» Work to complete: An exact copy of the data is required. No picture may appear in it.

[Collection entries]
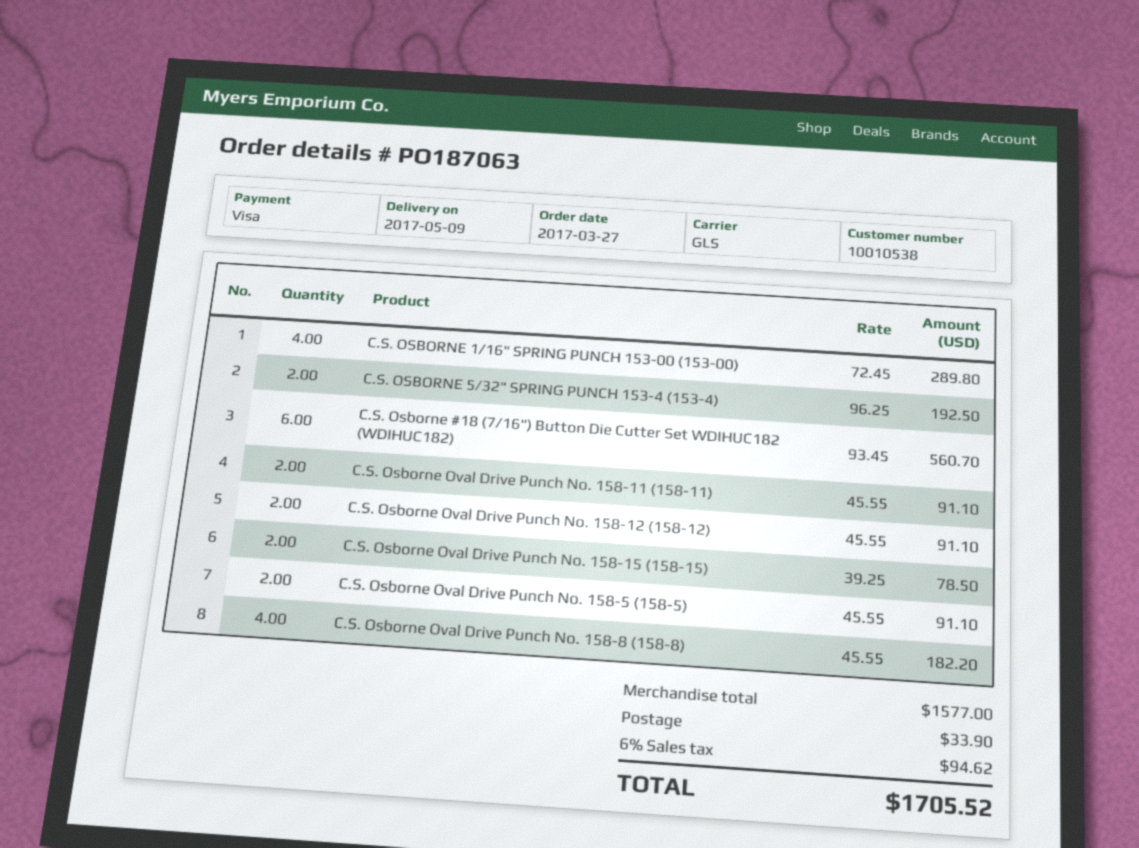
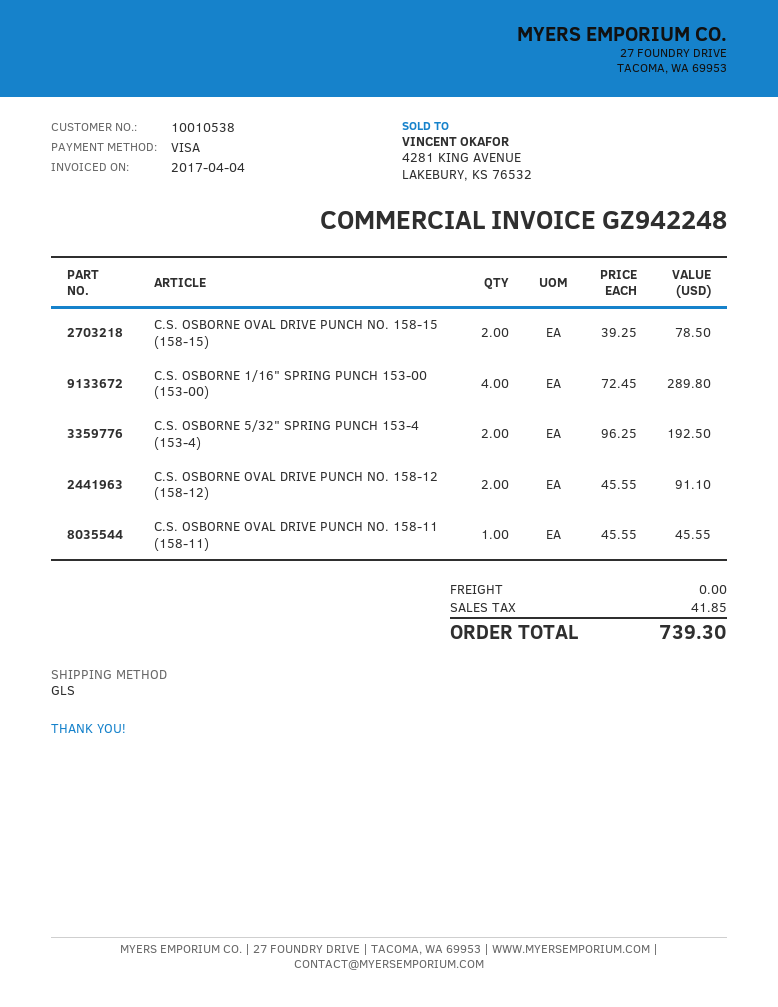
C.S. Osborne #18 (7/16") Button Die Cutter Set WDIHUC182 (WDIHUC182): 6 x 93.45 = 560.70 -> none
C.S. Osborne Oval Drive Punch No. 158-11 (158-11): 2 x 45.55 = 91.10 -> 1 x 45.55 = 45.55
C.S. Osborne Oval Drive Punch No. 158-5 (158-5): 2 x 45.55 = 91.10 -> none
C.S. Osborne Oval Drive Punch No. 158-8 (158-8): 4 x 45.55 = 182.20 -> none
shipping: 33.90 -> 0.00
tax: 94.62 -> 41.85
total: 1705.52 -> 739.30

» Solved problem:
C.S. Osborne #18 (7/16") Button Die Cutter Set WDIHUC182 (WDIHUC182): 6 x 93.45 = 560.70 -> none
C.S. Osborne Oval Drive Punch No. 158-11 (158-11): 2 x 45.55 = 91.10 -> 1 x 45.55 = 45.55
C.S. Osborne Oval Drive Punch No. 158-5 (158-5): 2 x 45.55 = 91.10 -> none
C.S. Osborne Oval Drive Punch No. 158-8 (158-8): 4 x 45.55 = 182.20 -> none
shipping: 33.90 -> 0.00
tax: 94.62 -> 41.85
total: 1705.52 -> 739.30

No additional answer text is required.